Look below for the line containing "background: #bef264 ->"; from there, print each line exactly up to and including the line containing "align-items: flex-end ->", and stop.

Records shown:
=== Section Start ===
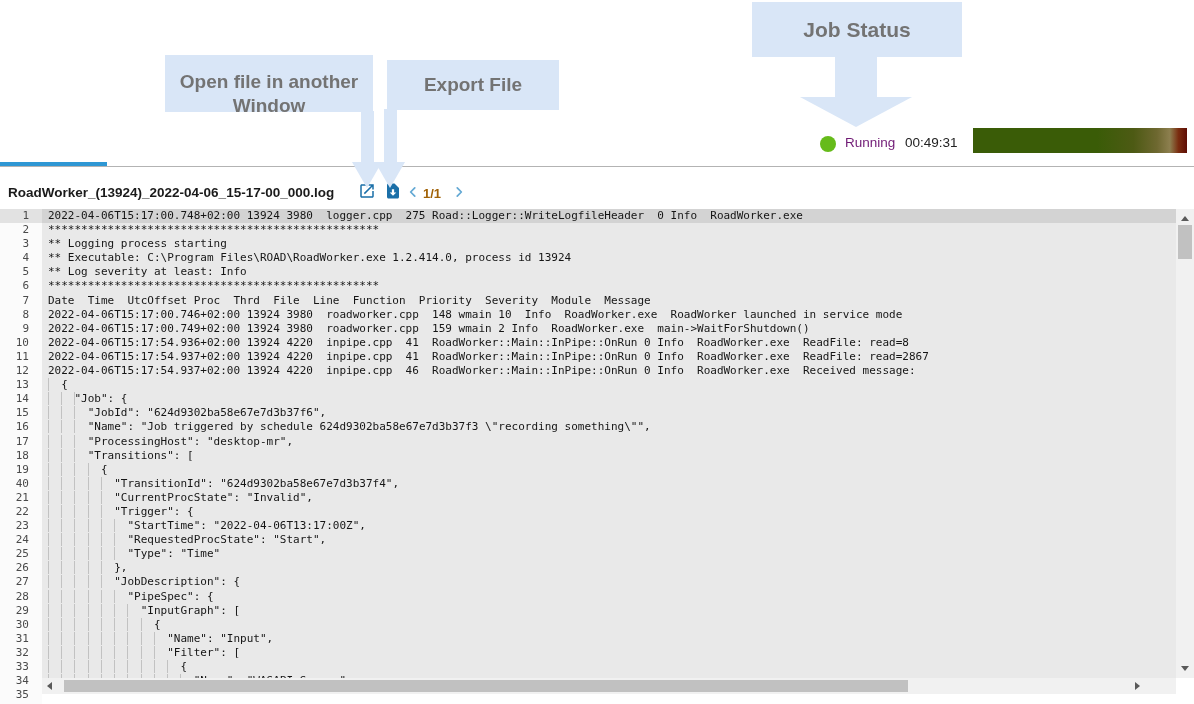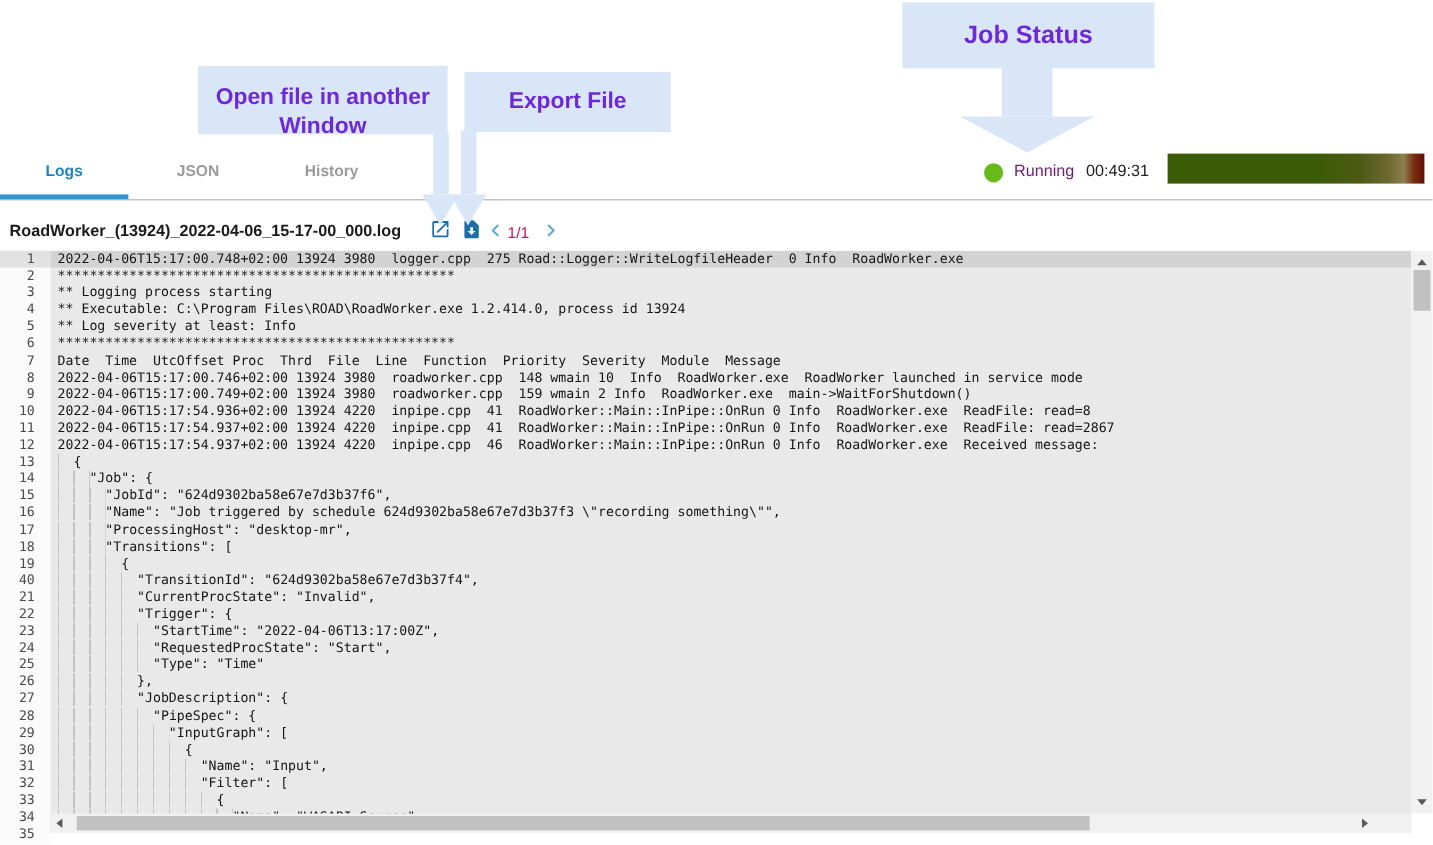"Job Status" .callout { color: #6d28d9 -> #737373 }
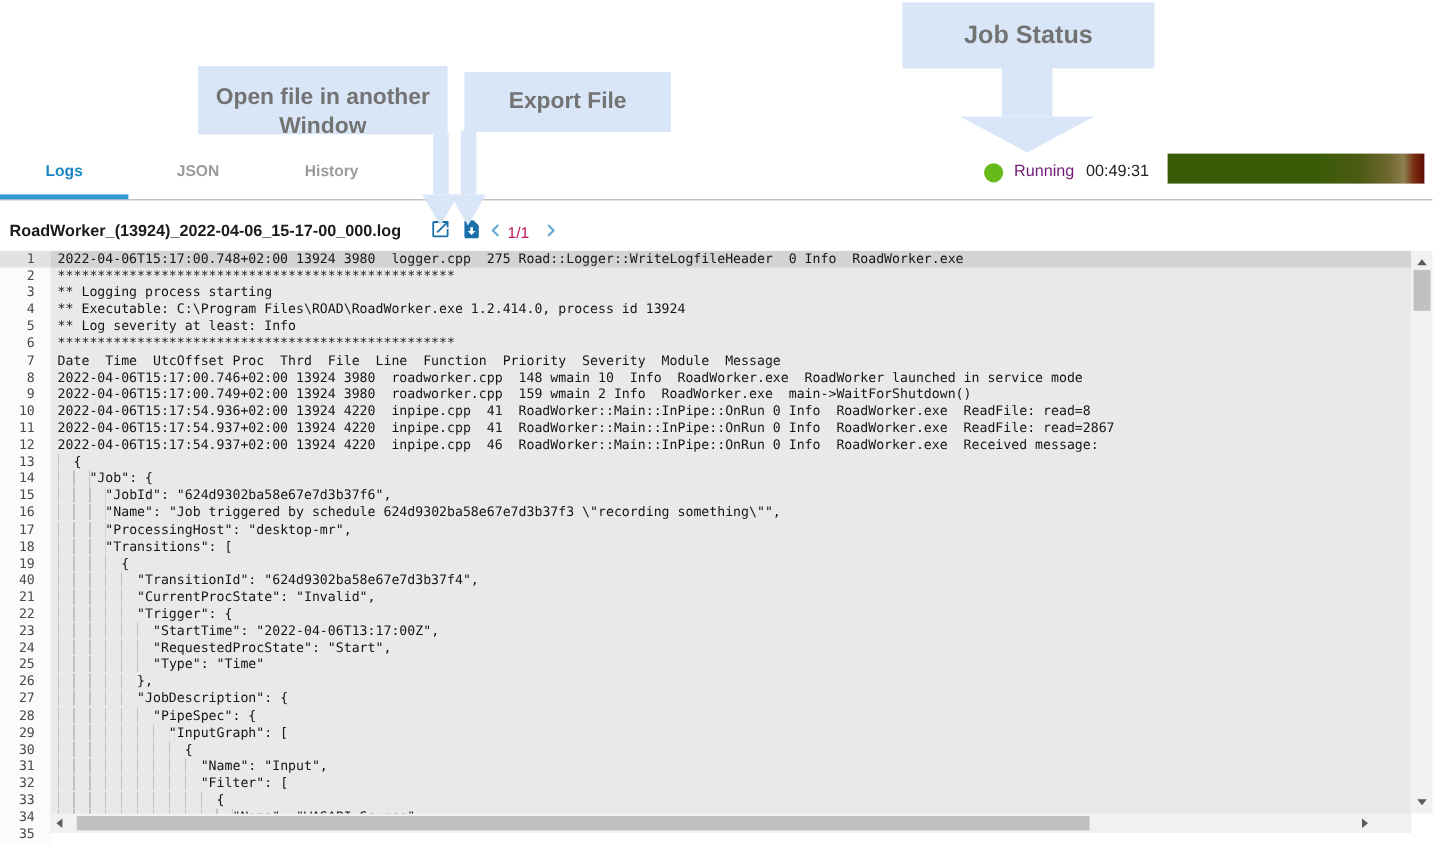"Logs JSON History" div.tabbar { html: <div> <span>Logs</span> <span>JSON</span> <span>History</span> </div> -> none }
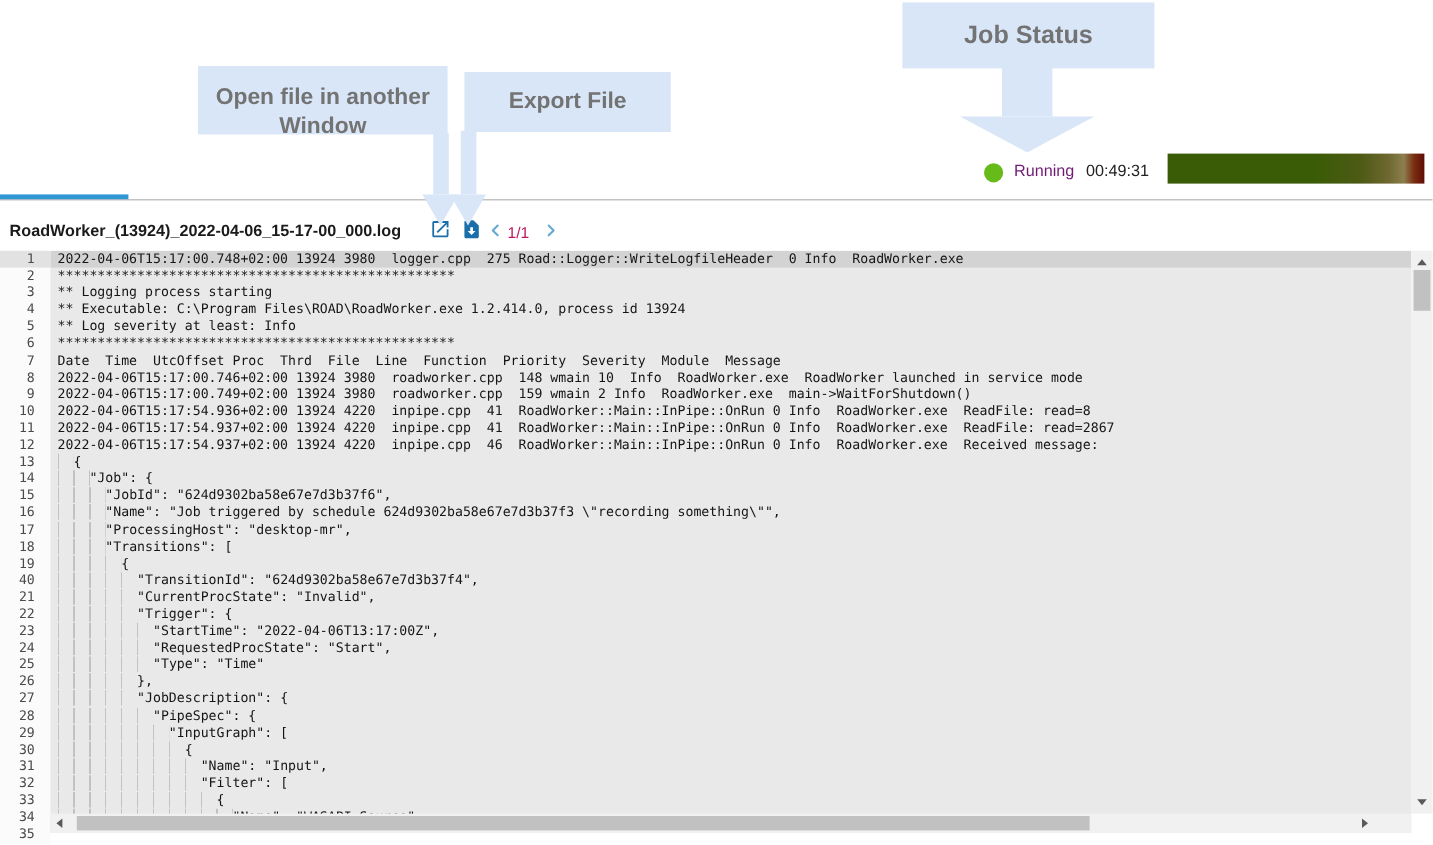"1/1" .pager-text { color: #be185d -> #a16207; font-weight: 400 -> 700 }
=== Section End ===
=== Section Start ===
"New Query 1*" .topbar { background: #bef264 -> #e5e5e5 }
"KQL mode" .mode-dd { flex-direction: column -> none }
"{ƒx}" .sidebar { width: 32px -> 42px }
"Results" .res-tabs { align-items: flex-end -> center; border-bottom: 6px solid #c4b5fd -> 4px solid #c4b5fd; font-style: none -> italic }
=== Section End ===
Answer to this task:
"New Query 1*" .topbar { background: #bef264 -> #e5e5e5 }
"KQL mode" .mode-dd { flex-direction: column -> none }
"{ƒx}" .sidebar { width: 32px -> 42px }
"Results" .res-tabs { align-items: flex-end -> center; border-bottom: 6px solid #c4b5fd -> 4px solid #c4b5fd; font-style: none -> italic }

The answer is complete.